8 March 2013
As countries across Europe and the world mark the 102nd International Women’s Day, MEP Marina Yannakoudakis has said that the EU can play a positive role in promoting equality, but it must also understand that its well-meaning actions can have unintended consequences that reduce women’s choice or harm their career prospects.
As countries across Europe and the world mark the 102nd International Women’s Day, MEP Marina Yannakoudakis has said that the EU can play a positive role in promoting equality, but it must also understand that its well-meaning actions can have unintended consequences that reduce women’s choice or harm their career prospects.
Mrs Yannakoudakis, European Conservatives and Reformists group women’s spokesman, said that the EU has taken a number of initiatives beneficial to women such as the European Protection Order, which enables women who face the danger of violence to take out a restraining order that applies across the EU.
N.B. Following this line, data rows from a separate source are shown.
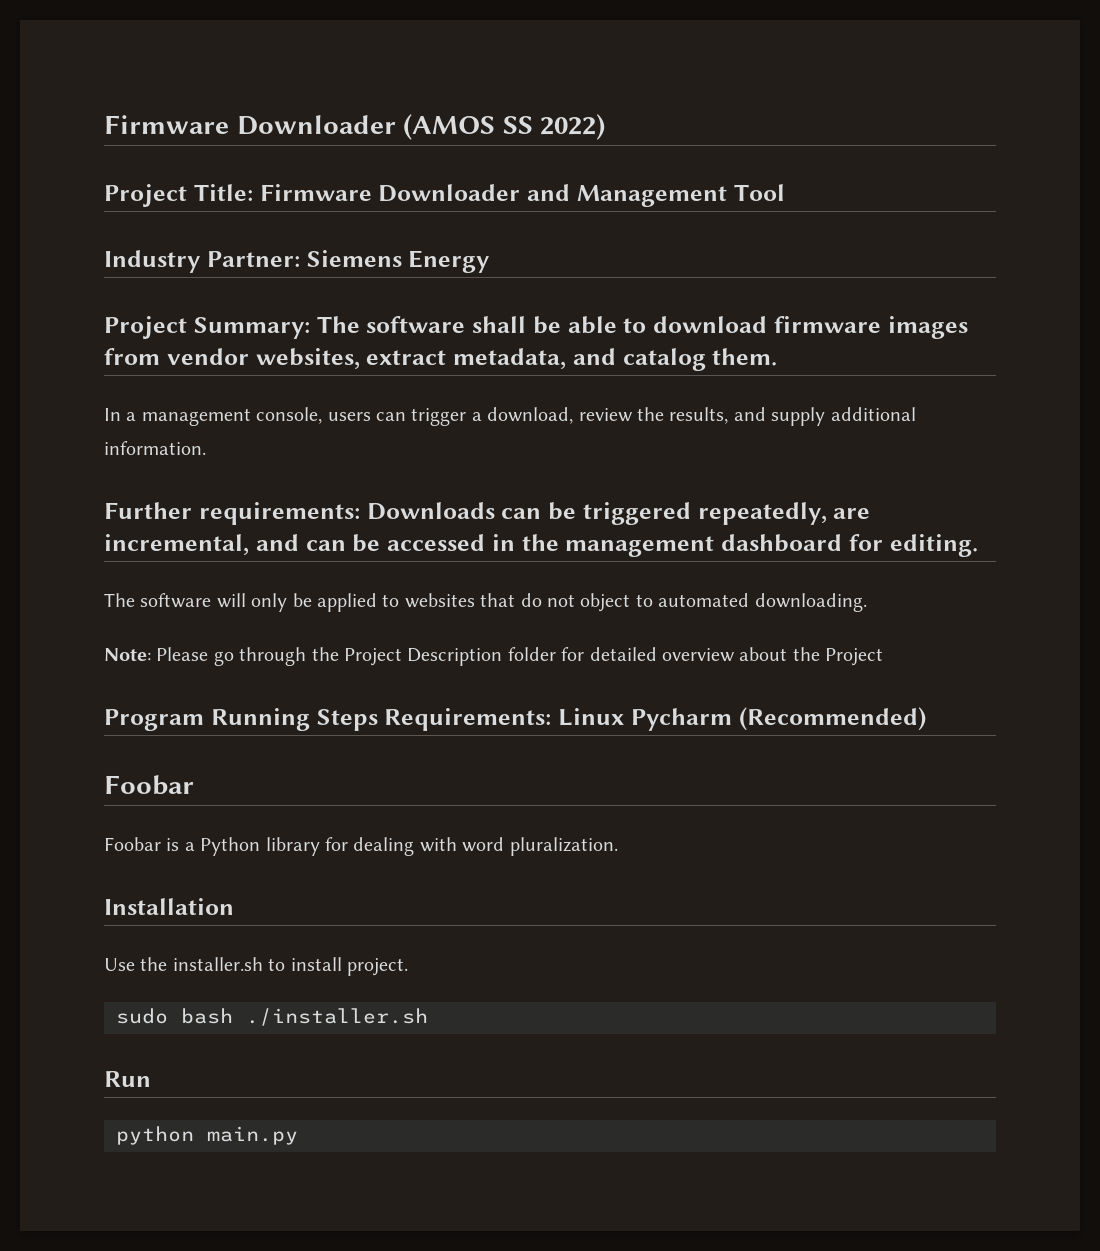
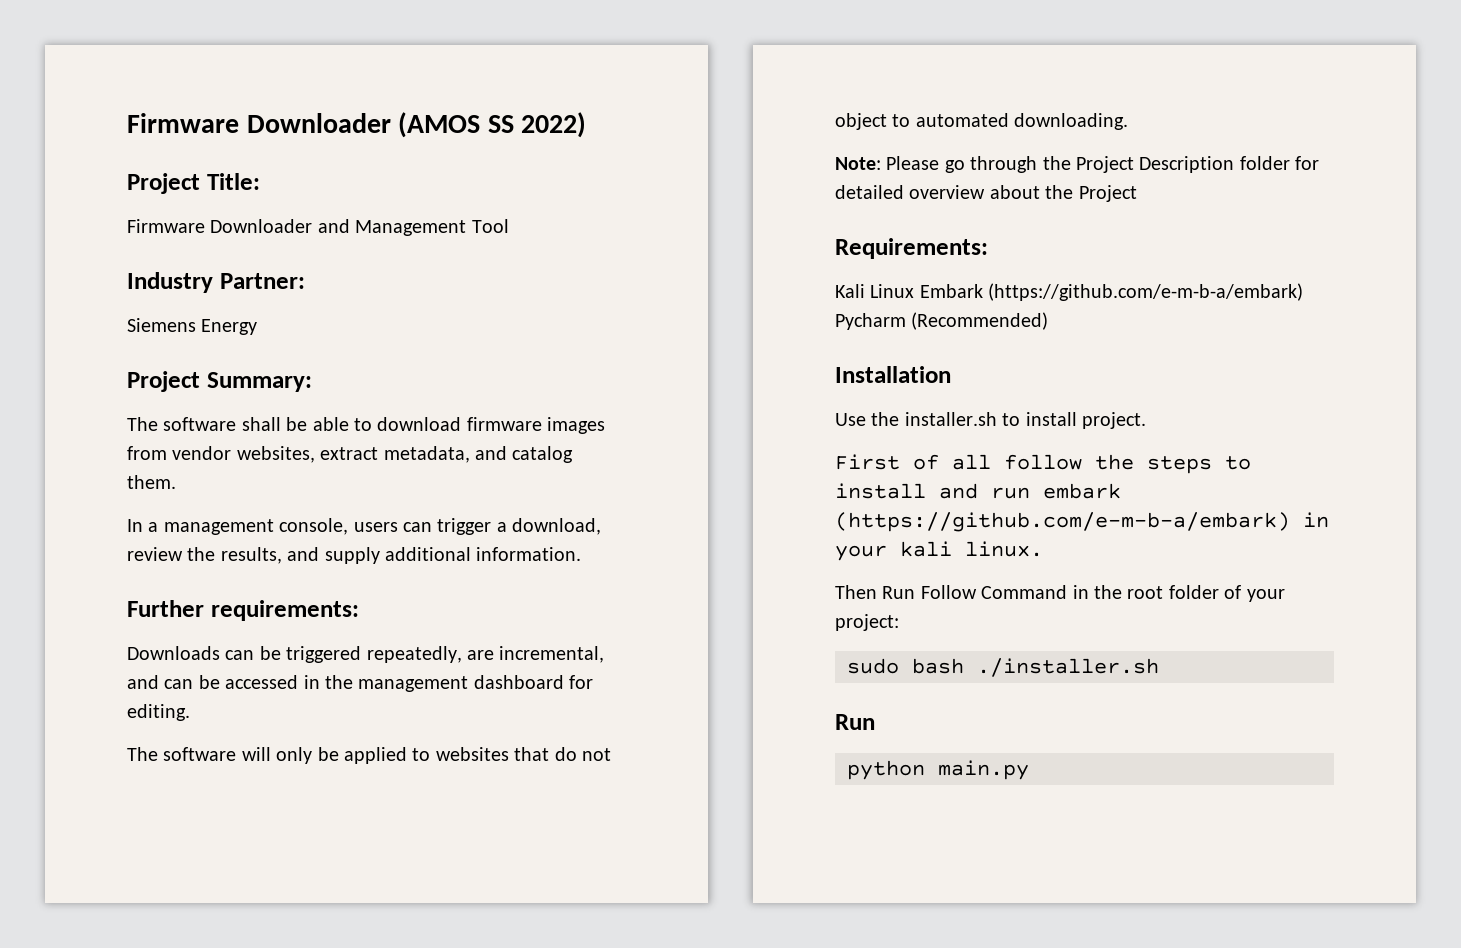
- Project Title: Firmware Downloader and Management Tool
+ Project Title:
+ Firmware Downloader and Management Tool
- Industry Partner: Siemens Energy
+ Industry Partner:
+ Siemens Energy
- Project Summary: The software shall be able to download firmware images from vendor websites, extract metadata, and catalog them.
+ Project Summary:
+ The software shall be able to download firmware images from vendor websites, extract metadata, and catalog them.
- Further requirements: Downloads can be triggered repeatedly, are incremental, and can be accessed in the management dashboard for editing.
+ Further requirements:
+ Downloads can be triggered repeatedly, are incremental, and can be accessed in the management dashboard for editing.
- Program Running Steps Requirements: Linux Pycharm (Recommended)
- Foobar
- Foobar is a Python library for dealing with word pluralization.
+ Requirements:
+ Kali Linux Embark (https://github.com/e-m-b-a/embark) Pycharm (Recommended)
+ First of all follow the steps to install and run embark (https://github.com/e-m-b-a/embark) in your kali linux.
+ Then Run Follow Command in the root folder of your project:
However, she also warned that a number of actions aimed at promoting women’s rights and equality risk reducing choice, increasing costs, or reducing employment prospects of women. For example, EU legislation has made car insurance more expensive for many women, under the name of equality; plans mooted for women quotas in boardrooms risk unfair accusations of tokenism; and presently-stalled proposals for 20 weeks mandatory fully-paid maternity leave would make young women less able to choose the amount of leave they want to take, and it risks reducing the employability of women of child-bearing age.
Mrs Yannakoudakis said:
“The EU has an important role to play in promoting women’s rights and equality across the world. It can help to exchange good practice and to highlight where governmental action to assist women has played a positive role.
“However, there are occasions when the EU’s very well-intentioned actions can have unintended consequences that I believe could set back women’s rights to choose, or their chances of furthering their career. The most important action the EU can take to help women is to put the economy back on the path to growth so that businesses can give all people, including women, opportunities. No amount of legislation can make up for the fact that a growing economy provides women with greater rights and more choice over their lives.
“We still have a long way to go before we can claim to have true equality between the sexes but we must be careful not to set women’s rights back by the policies that we adopt.”